腹主动脉瘤(AAA)是与炎症细胞浸润、基质蛋白降解和平滑肌细胞凋亡密切相关的疾病之一。CD95 是一种炎症介质和凋亡诱导剂。先前的研究表明,AAA 患者的主动脉组织中 CD95 或 CD95L 的表达升高。然而,CD95L/CD95 如何导致动脉瘤退化,以及阻断其信号是否有利于疾病进展,在很大程度上仍然未知。在本研究中,我们试图确定 CD95L 及其下游靶标 caspase 8 在 AAA 进展中的作用。

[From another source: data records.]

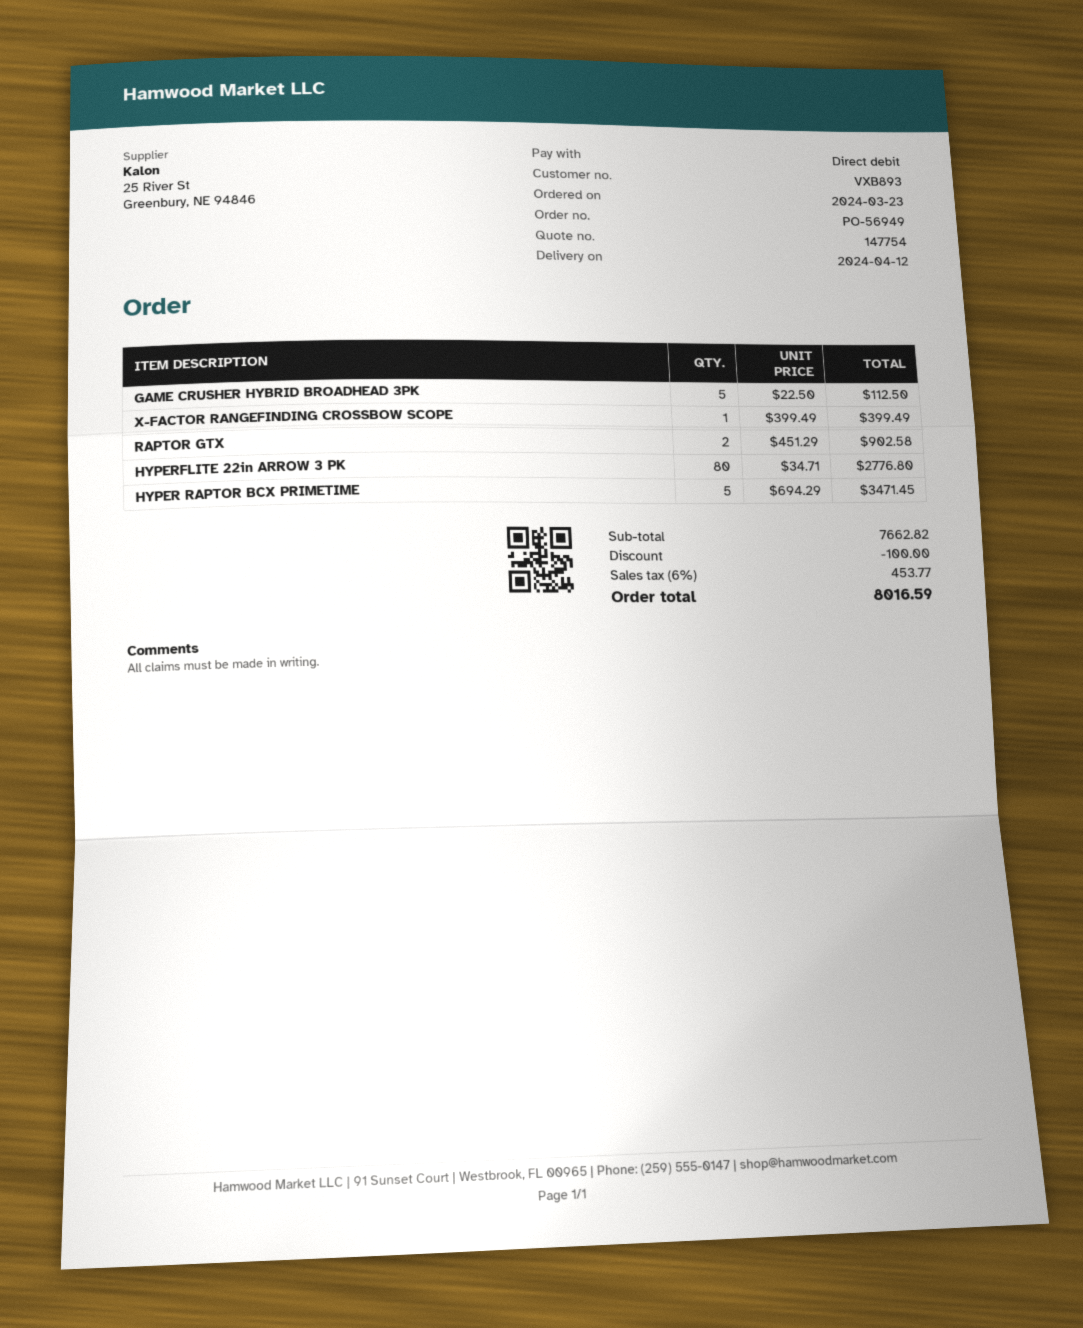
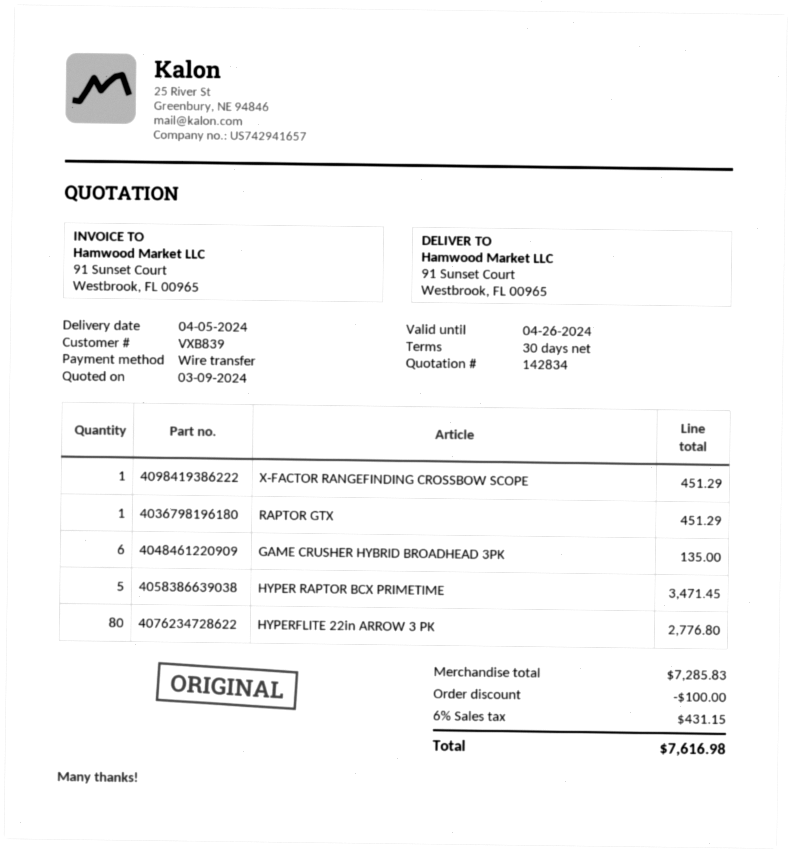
quote number: 147754 -> 142834
delivery date: 2024-04-12 -> 2024-04-05
customer number: VXB893 -> VXB839
payment method: direct debit -> bank transfer
GAME CRUSHER HYBRID BROADHEAD 3PK: 5 for 112.50 -> 6 for 135.00
X-FACTOR RANGEFINDING CROSSBOW SCOPE: 1 for 399.49 -> 1 for 451.29
RAPTOR GTX: 2 for 902.58 -> 1 for 451.29
subtotal: 7662.82 -> 7285.83
tax: 6% = 453.77 -> 6% = 431.15
total: 8016.59 -> 7616.98

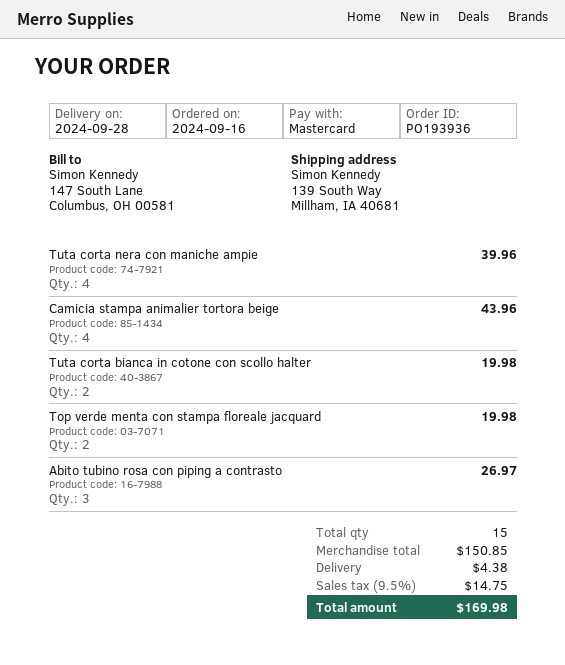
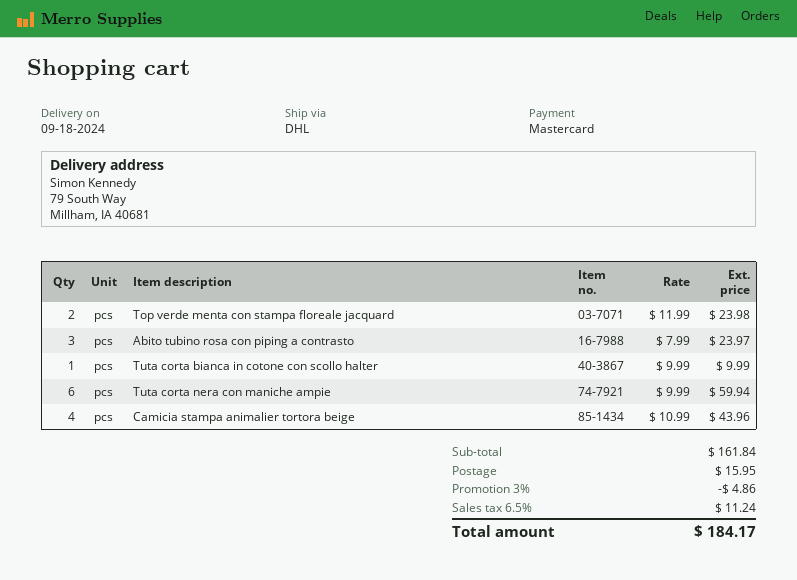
delivery date: 2024-09-28 -> 2024-09-18
ship to: 139 South Way, Millham, IA 40681 -> 79 South Way, Millham, IA 40681
Tuta corta nera con maniche ampie: 4 for 39.96 -> 6 for 59.94
Tuta corta bianca in cotone con scollo halter: 2 for 19.98 -> 1 for 9.99
Top verde menta con stampa floreale jacquard: 2 for 19.98 -> 2 for 23.98
Abito tubino rosa con piping a contrasto: 3 for 26.97 -> 3 for 23.97
subtotal: 150.85 -> 161.84
discount: none -> 3% = 4.86
shipping: 4.38 -> 15.95
tax: 9.5% = 14.75 -> 6.5% = 11.24
total: 169.98 -> 184.17

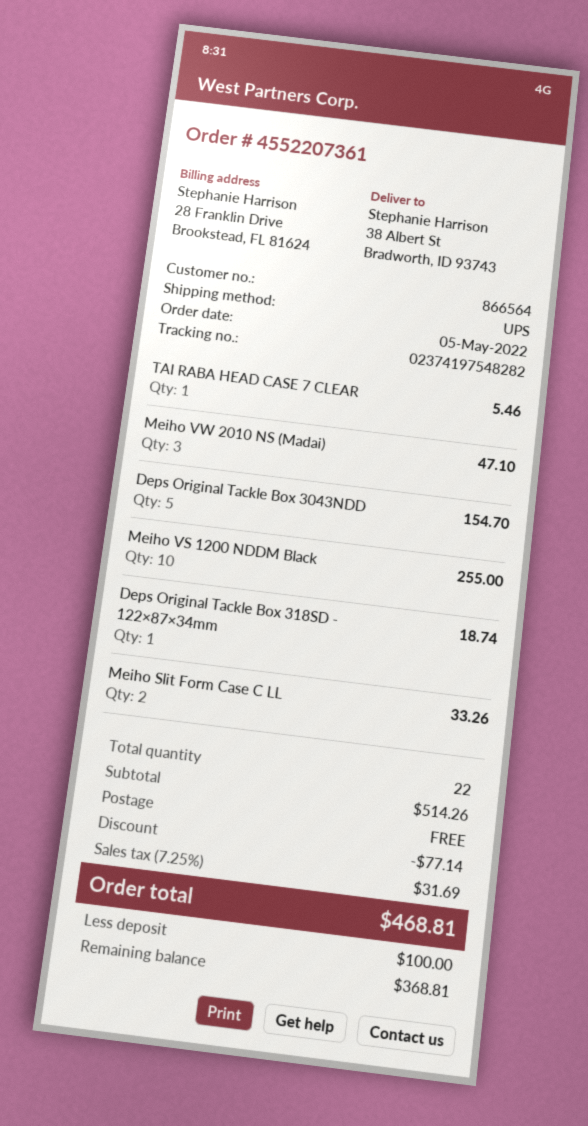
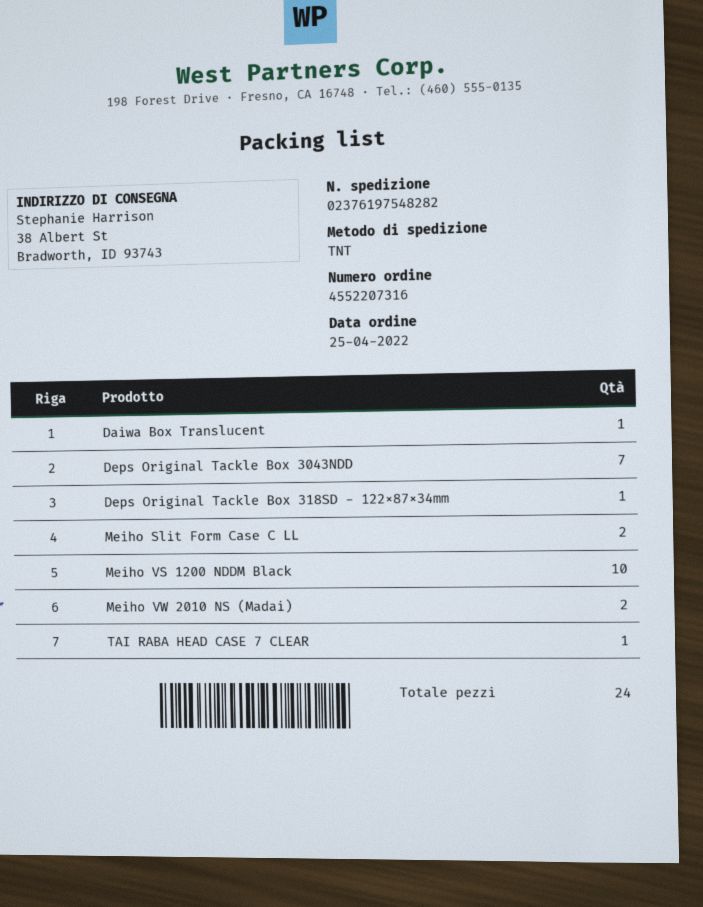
order number: 4552207361 -> 4552207316
order date: 2022-05-05 -> 2022-04-25
shipping method: UPS -> TNT
tracking number: 02374197548282 -> 02376197548282
Meiho VW 2010 NS (Madai): 3 -> 2
Deps Original Tackle Box 3043NDD: 5 -> 7
Daiwa Box Translucent: none -> 1
total quantity: 22 -> 24

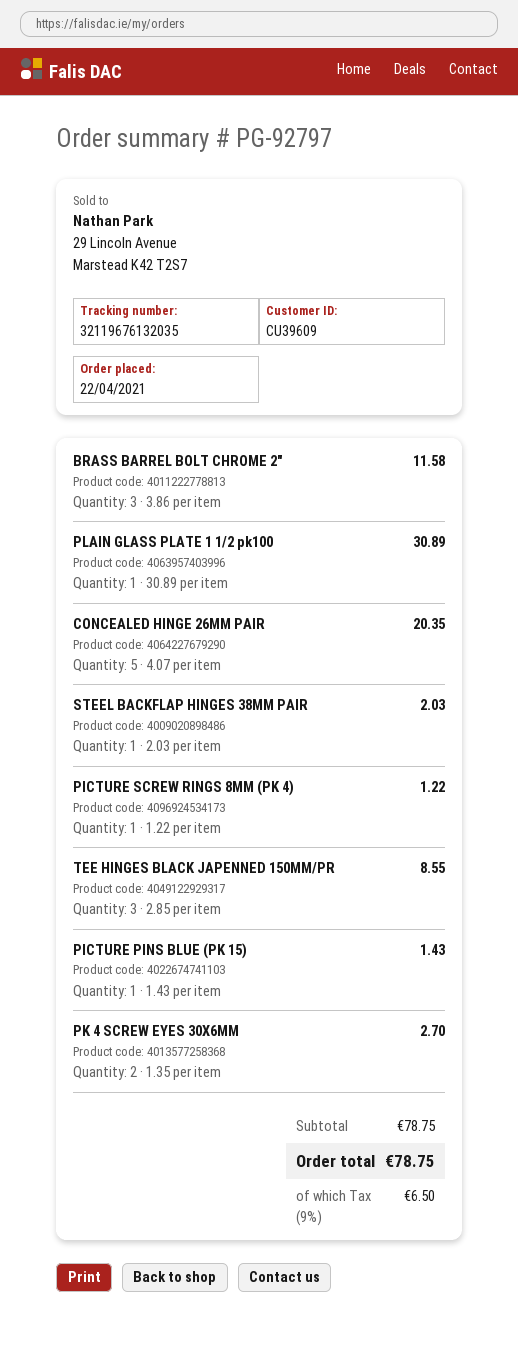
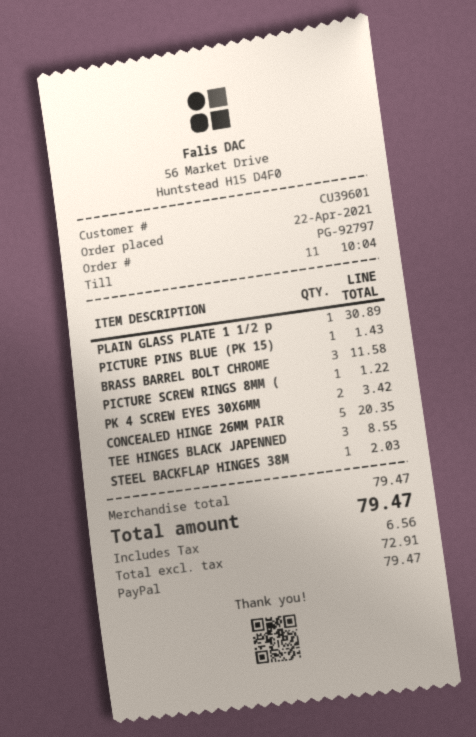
customer number: CU39609 -> CU39601
PK 4 SCREW EYES 30X6MM: 2 for 2.70 -> 2 for 3.42
subtotal: 78.75 -> 79.47
tax: 6.50 -> 6.56
total: 78.75 -> 79.47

通过使用 CaCl2 诱导的小鼠 AAA 模型,在 C57BL/6 小鼠中诱导腹主动脉瘤。我们发现,与用 NaCl 处理的正常主动脉组织相比,AAA 组织中 CD95L 的 mRNA 和蛋白水平均升高。为了确定 CD95L 是否直接促进动脉瘤形成,我们使用 CD95L 敲除(CD95L-/-)小鼠来检测它们对 CaCl2 诱导的动脉瘤形成的反应。用 CaCl2 处理后 6 周,CD95L-/- 小鼠的主动脉直径明显小于用 CaCl2 处理的野生型对照。用 CaCl2 处理的 CD95L-/- 小鼠主动脉切片的结缔组织染色显示,中膜弹性板的损伤最小,与用 NaCl 处理的假对照无区别。此外,CD95L 缺乏可减轻巨噬细胞和 T 细胞浸润到主动脉组织中。为了研究 CD95L 在 AAA 形成中的髓样细胞中的作用,我们将 CD95L-/- 骨髓注入亚致死剂量照射的野生型小鼠(WT/CD95L-/-BM)中,以创建嵌合小鼠。作为对照,将野生型骨髓注入亚致死剂量照射的 CD95L-/- 小鼠(CD95L-/-/WTBM)中。与对照相比,WT/CD95L-/-BM 小鼠对动脉瘤形成有抗性。髓样细胞上 CD95L 的缺失阻断了炎症细胞浸润。Western blot 分析显示,与用 NaCl 处理的对照组相比,用 CaCl2 处理的野生型小鼠主动脉中 caspase 8 的水平升高。CD95L 缺失抑制 caspase 8 的表达。此外,caspase 8 特异性抑制剂能够部分阻断 CaCl2 处理的动脉瘤模型中的动脉瘤形成。
这些研究表明,AAA 形成过程中的炎症细胞浸润依赖于髓样细胞中的 CD95L。CD95L 的缺失通过下调 caspase 8 部分抑制动脉瘤。